St. Amant — Jaci Perkins, 17, was trembling and emotional as she talked about her experiences during a recent “mock crash” exercise at St. Amant High School.
Jaci, who spent most of the hour-long presentation motionless, sprawled out on the hood of a mangled car, said the ride in the back of a hearse will have the most lasting effect.
“I’m kinda creeped out,” she said after exiting the hearse.
The program, part of the “Consequences of Impact” program hosted by Our Lady of the Lake Regional Medical Center and State Police, simulated what happens “when young people make bad decisions,” Trooper Russell Graham said.
Four of Heidi Frederic’s theater students played the roles of teens involved in a head-on collision. The scene played out in one of the school’s two parking lots facing a busily traveled La. 431.
The scenario included one of the students, played by Kerel Edwards, 15, looking away from the road for a few seconds to text and crashing into another car. Edwards’ occupant, Perkins, was not wearing her seat belt and was thrown through the car’s windshield. In the accident simulation, Edwards also admitted he drank a beer at a graduation party.
In the other car, Brooke Sonnier, 18, tried to calm her friend, Alixx Zeller, 17, who was trapped and losing consciousness.
Zeller, who was not wearing her seat belt in the re-creation, had to be extricated from the vehicle and taken to a trauma center.
The St. Amant High School junior class sat quietly as the simulation played out.
“We want to keep this from happening to you,” Graham said.
St. Amant Fire Chief James LeBlanc said students need to understand that scenes like the one played out on May 10 at the school do “happen here.”

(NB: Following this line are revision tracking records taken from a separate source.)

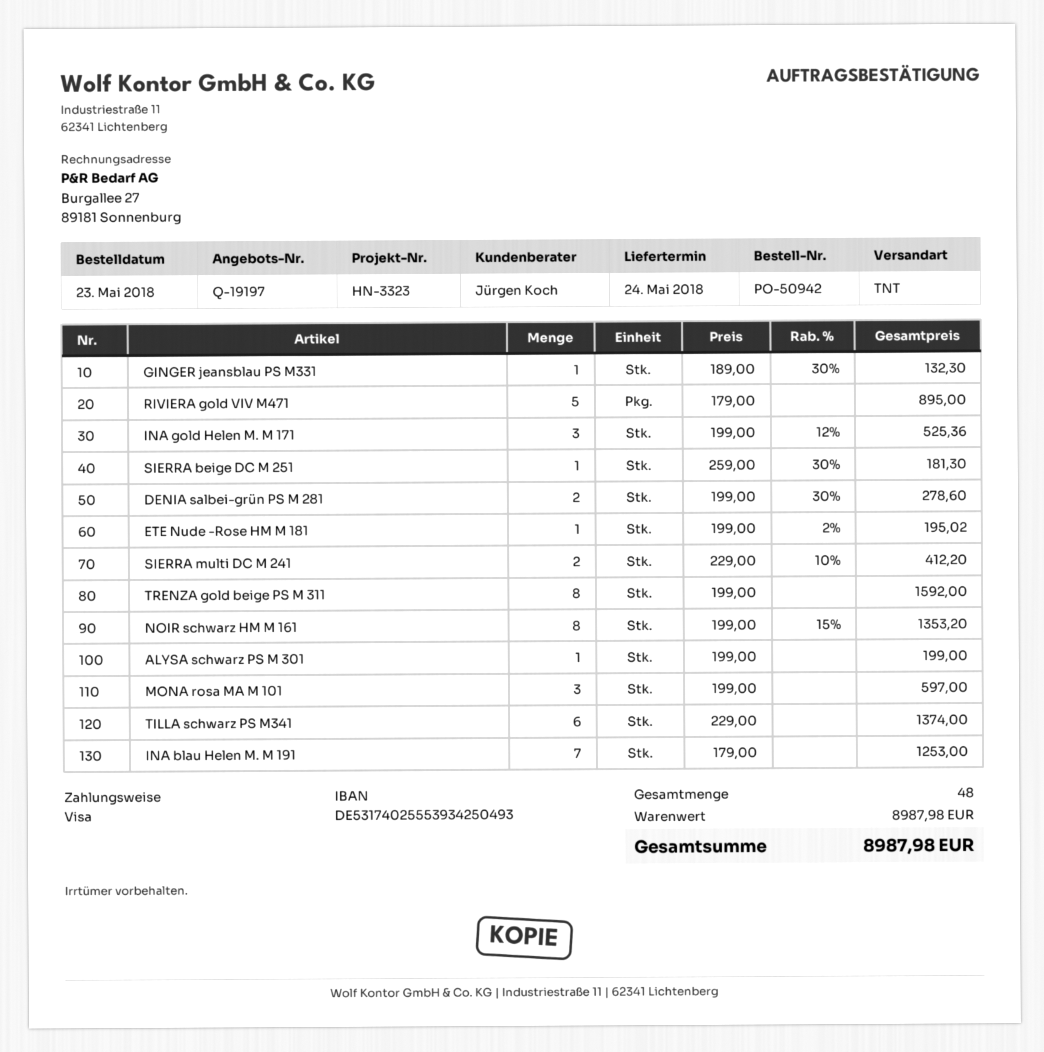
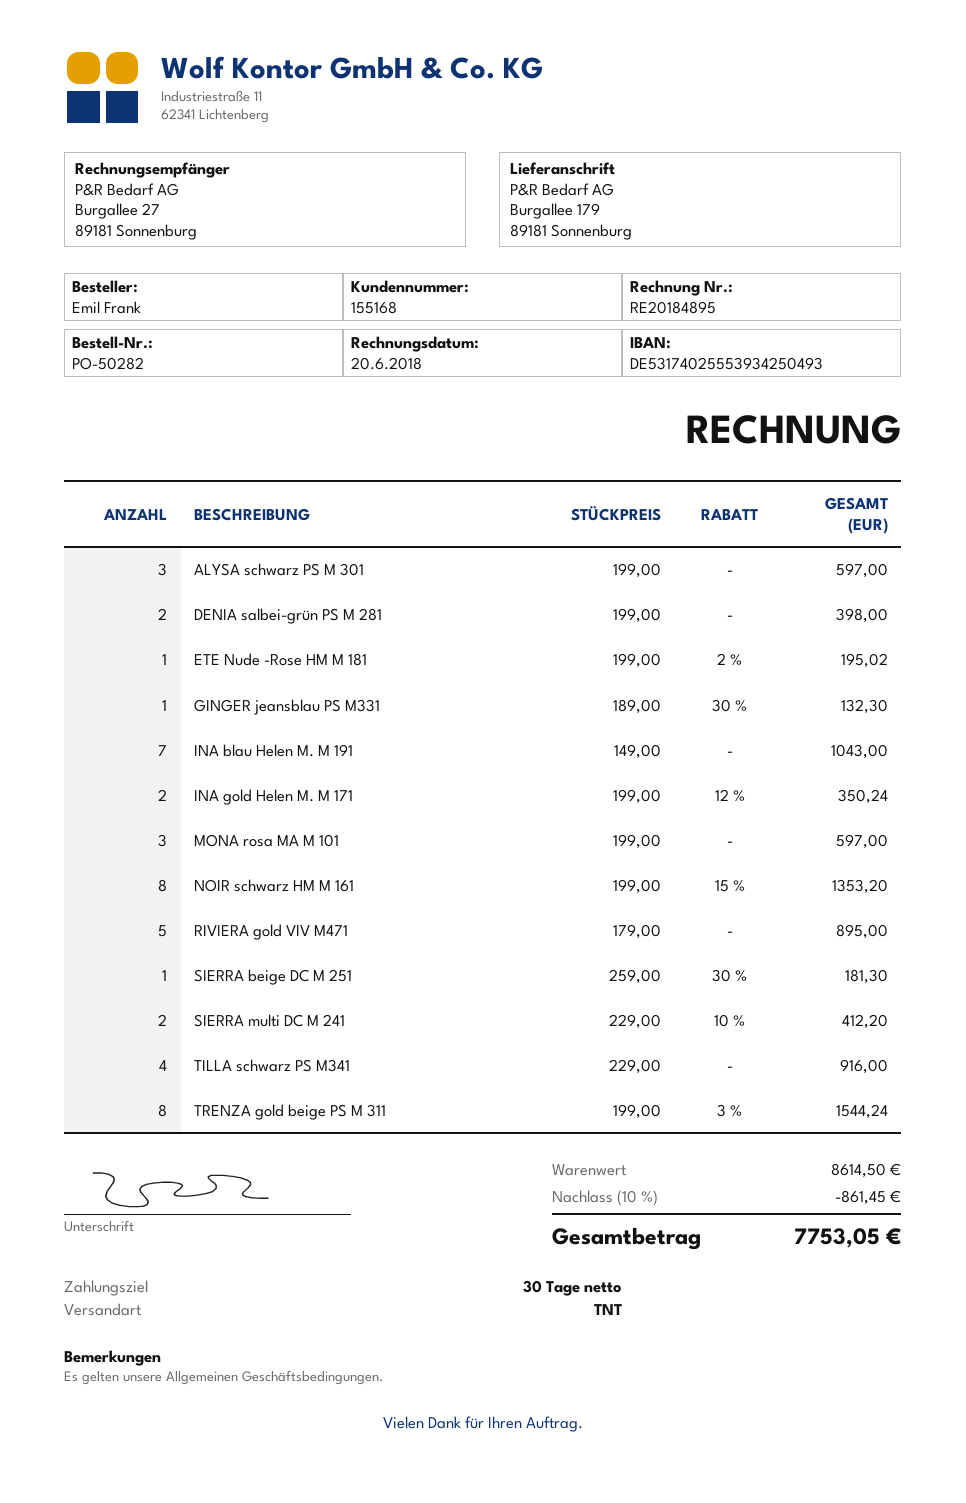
order number: PO-50942 -> PO-50282
INA gold Helen M. M 171: 3 x 199.00 - 12% = 525.36 -> 2 x 199.00 - 12% = 350.24
DENIA salbei-grün PS M 281: 2 x 199.00 - 30% = 278.60 -> 2 x 199.00 = 398.00
TRENZA gold beige PS M 311: 8 x 199.00 = 1592.00 -> 8 x 199.00 - 3% = 1544.24
ALYSA schwarz PS M 301: 1 x 199.00 = 199.00 -> 3 x 199.00 = 597.00
TILLA schwarz PS M341: 6 x 229.00 = 1374.00 -> 4 x 229.00 = 916.00
INA blau Helen M. M 191: 7 x 179.00 = 1253.00 -> 7 x 149.00 = 1043.00
subtotal: 8987.98 -> 8614.50
discount: none -> 10% = 861.45
total: 8987.98 -> 7753.05

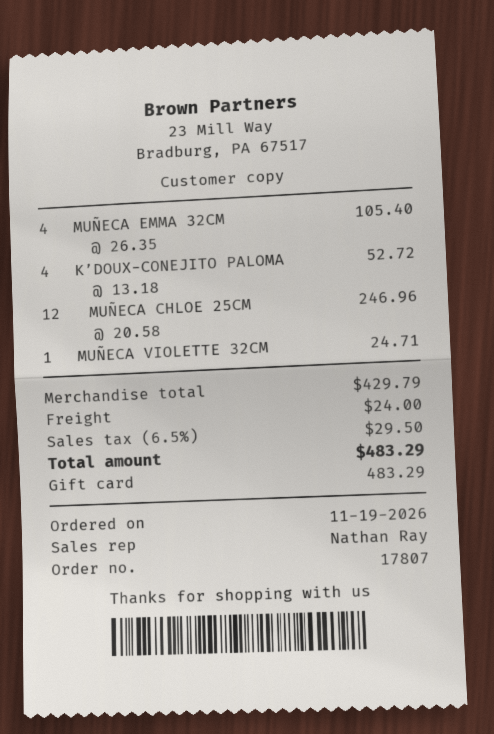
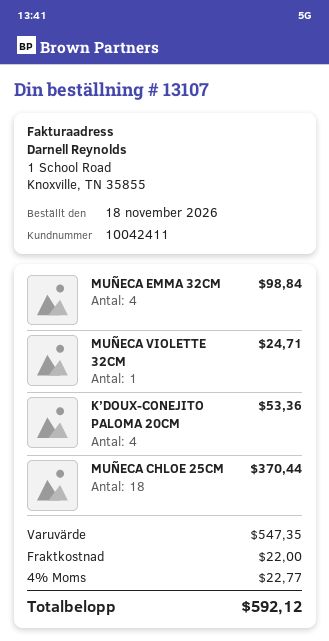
order number: 17807 -> 13107
order date: 2026-11-19 -> 2026-11-18
MUÑECA EMMA 32CM: 4 for 105.40 -> 4 for 98.84
K’DOUX-CONEJITO PALOMA: 4 for 52.72 -> 4 for 53.36
MUÑECA CHLOE 25CM: 12 for 246.96 -> 18 for 370.44
subtotal: 429.79 -> 547.35
shipping: 24.00 -> 22.00
tax: 6.5% = 29.50 -> 4% = 22.77
total: 483.29 -> 592.12

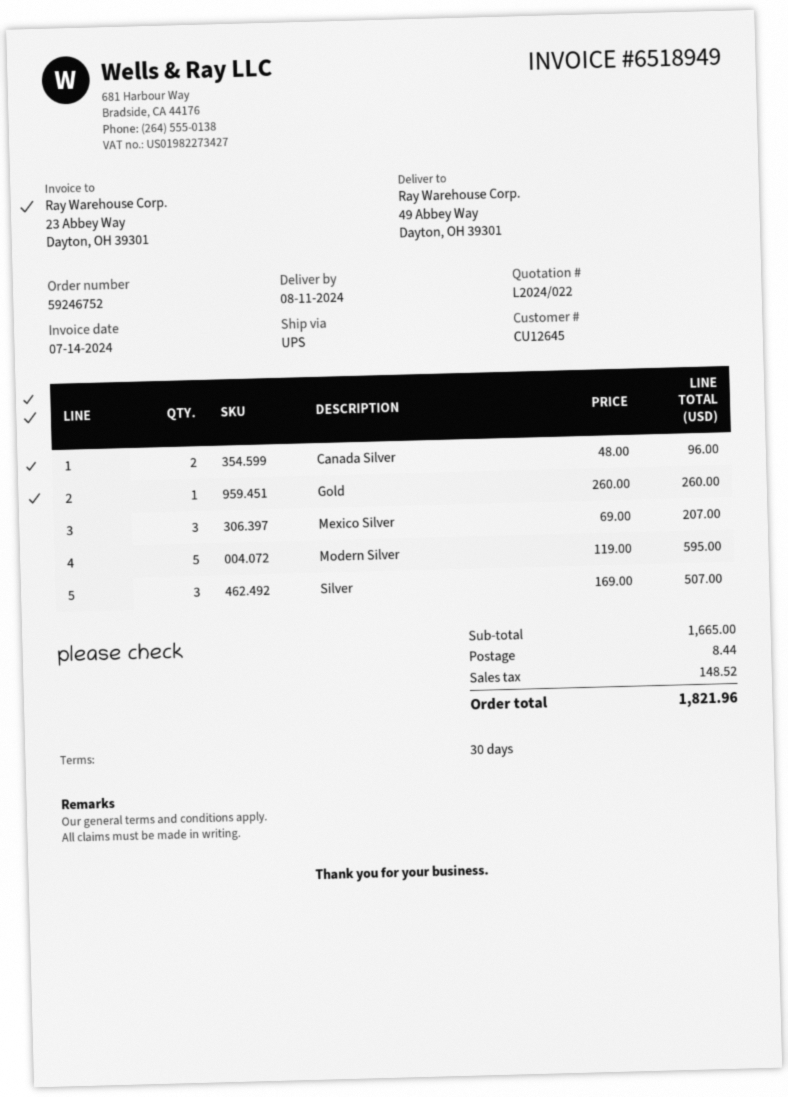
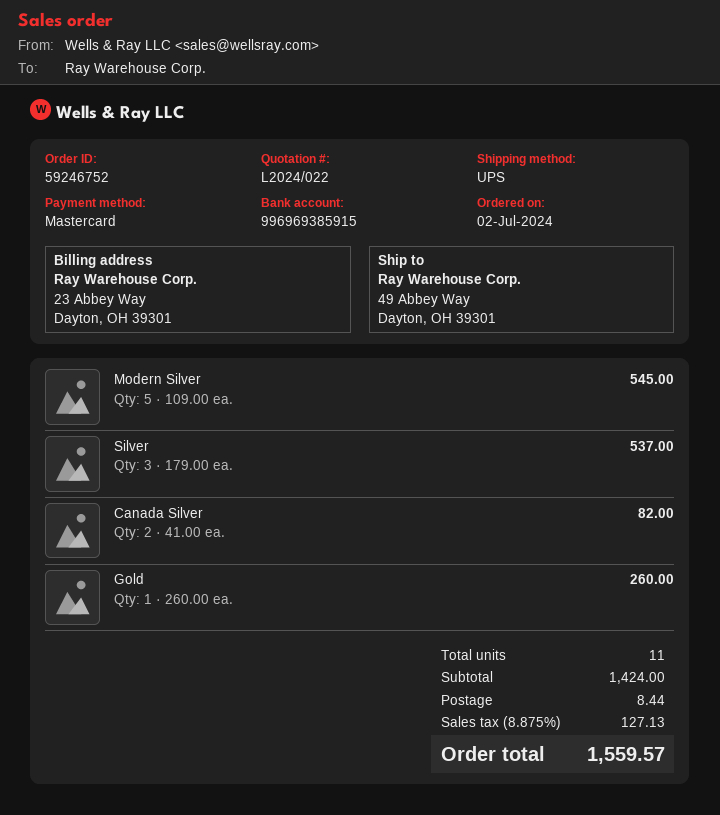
Canada Silver: 2 x 48.00 = 96.00 -> 2 x 41.00 = 82.00
Mexico Silver: 3 x 69.00 = 207.00 -> none
Modern Silver: 5 x 119.00 = 595.00 -> 5 x 109.00 = 545.00
Silver: 3 x 169.00 = 507.00 -> 3 x 179.00 = 537.00
subtotal: 1665.00 -> 1424.00
tax: 148.52 -> 127.13
total: 1821.96 -> 1559.57

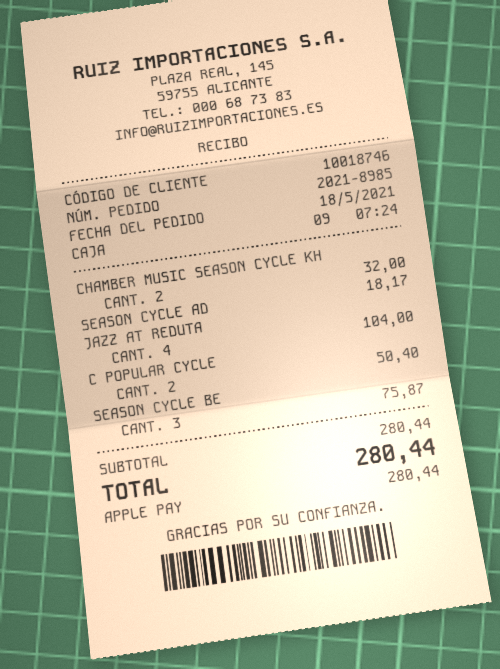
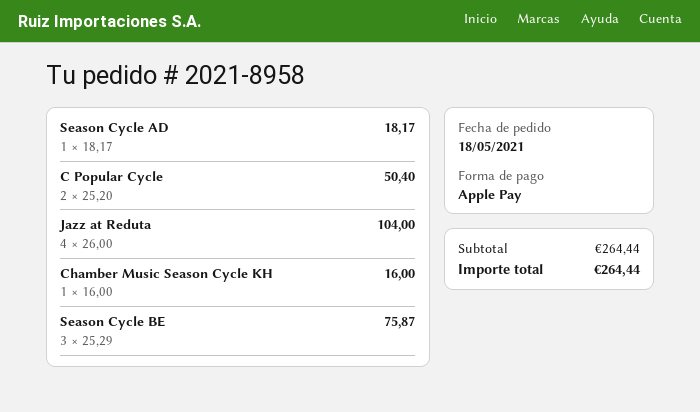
order number: 2021-8985 -> 2021-8958
CHAMBER MUSIC SEASON CYCLE KH: 2 for 32.00 -> 1 for 16.00
subtotal: 280.44 -> 264.44
total: 280.44 -> 264.44

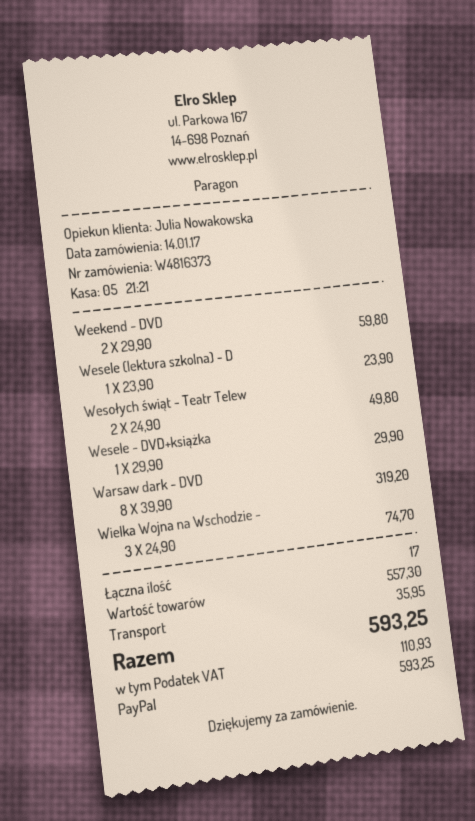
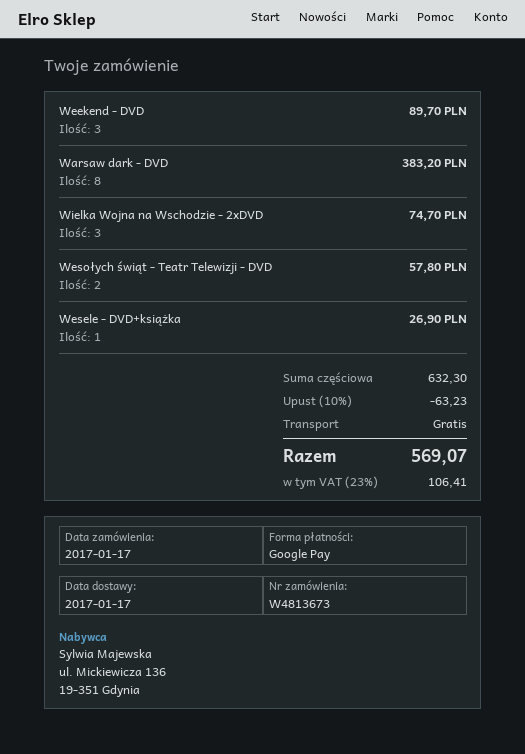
order number: W4816373 -> W4813673
order date: 2017-01-14 -> 2017-01-17
payment method: PayPal -> Google Pay
Weekend - DVD: 2 for 59.80 -> 3 for 89.70
Wesele (lektura szkolna) - D: 1 for 23.90 -> none
Wesołych świąt - Teatr Telew: 2 for 49.80 -> 2 for 57.80
Wesele - DVD+książka: 1 for 29.90 -> 1 for 26.90
Warsaw dark - DVD: 8 for 319.20 -> 8 for 383.20
subtotal: 557.30 -> 632.30
discount: none -> 10% = 63.23
shipping: 35.95 -> 0.00
tax: 110.93 -> 106.41
total: 593.25 -> 569.07

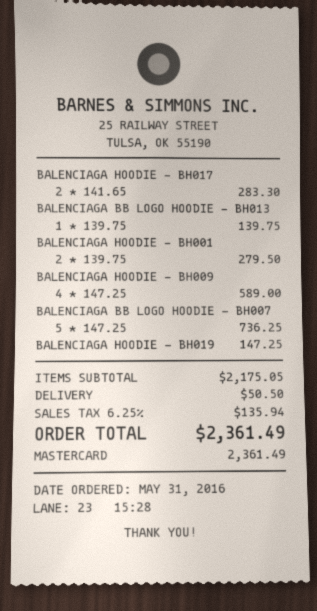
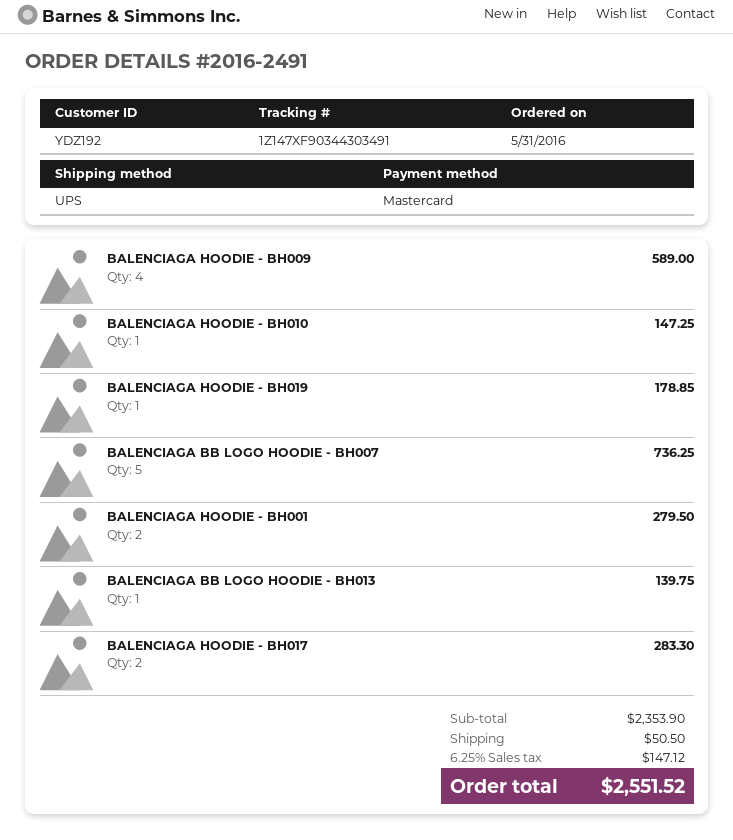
BALENCIAGA HOODIE - BH019: 1 for 147.25 -> 1 for 178.85
BALENCIAGA HOODIE - BH010: none -> 1 for 147.25
subtotal: 2175.05 -> 2353.90
tax: 6.25% = 135.94 -> 6.25% = 147.12
total: 2361.49 -> 2551.52

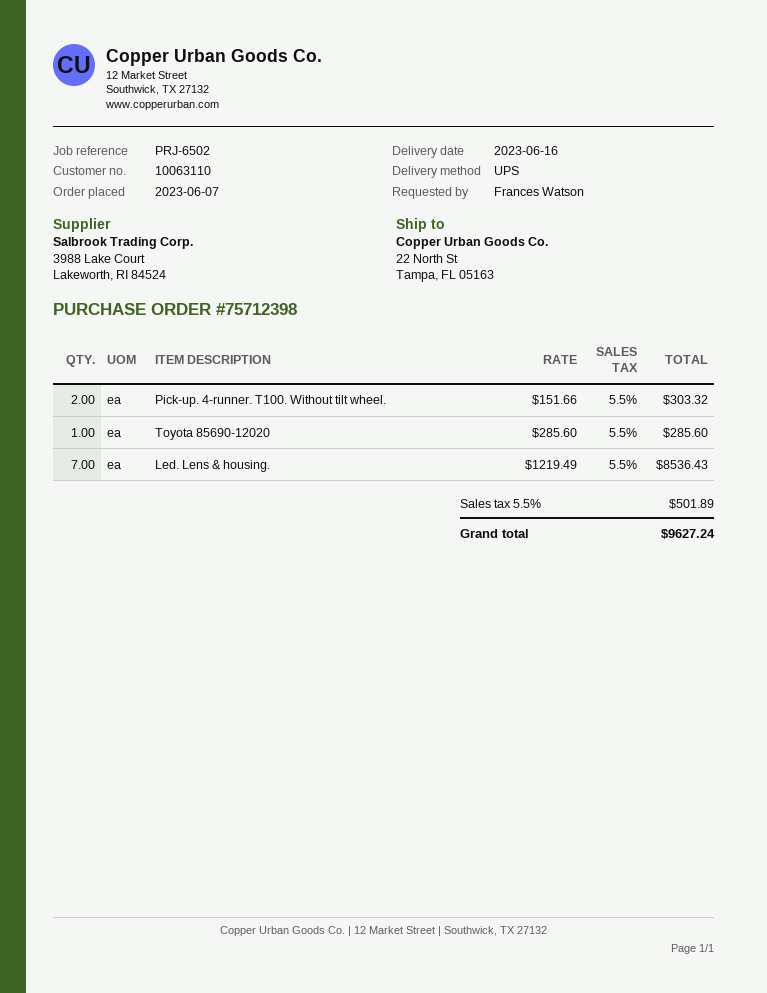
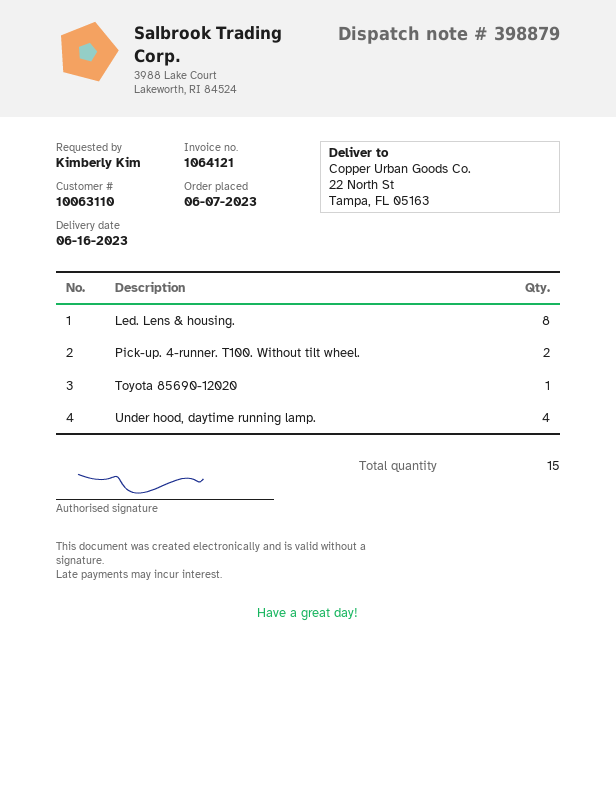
ordered by: Frances Watson -> Kimberly Kim
Led. Lens & housing.: 7 -> 8
Under hood, daytime running lamp.: none -> 4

He said his department responded to an auto crash on May 9 on Gold Place Road in St. Amant where “four kids were transported” to the hospital.
LeBlanc said his department responded to 22 car crashes last year, and three involved St. Amant high school students who were arrested for driving drunk.
LeBlanc credited St. Amant volunteer firefighter Chris Derooache with requesting and organizing the mock crash. Derooache thanked the members of the department’s junior firefighters program for assisting with the program.
At the end of the mock crash, junior firefighters placed a cross and flowers at the scene of the wreck, simulating what would actually happen if a crash had occurred near the school, LeBlanc said.
Perkins, whose face was covered in realistic makeup done by an artist with the 13th Gate, said she won’t soon forget the experiences of the simulated crash.
“I was alive, riding in the back of a hearse,” Perkins said. “It wasn’t good.”
Edwards, who ended the scenario being arrested for DWI and vehicular homicide, said, “This is something I don’t want to see anybody go through.”
“Drinking and driving is something you don’t want to do,” he said. “It could be you lying on that hood.”
Dr. Stewart Cayton, trauma surgeon with Our Lady of the Lake, said he deals with the aftermath of horrific crashes “on a daily basis.”
In the scenario, Zeller had a traumatic brain injury and one of her legs was amputated.
“Please take the time to think and don’t do something stupid you will have to deal with for the rest of your life,” Cayton said.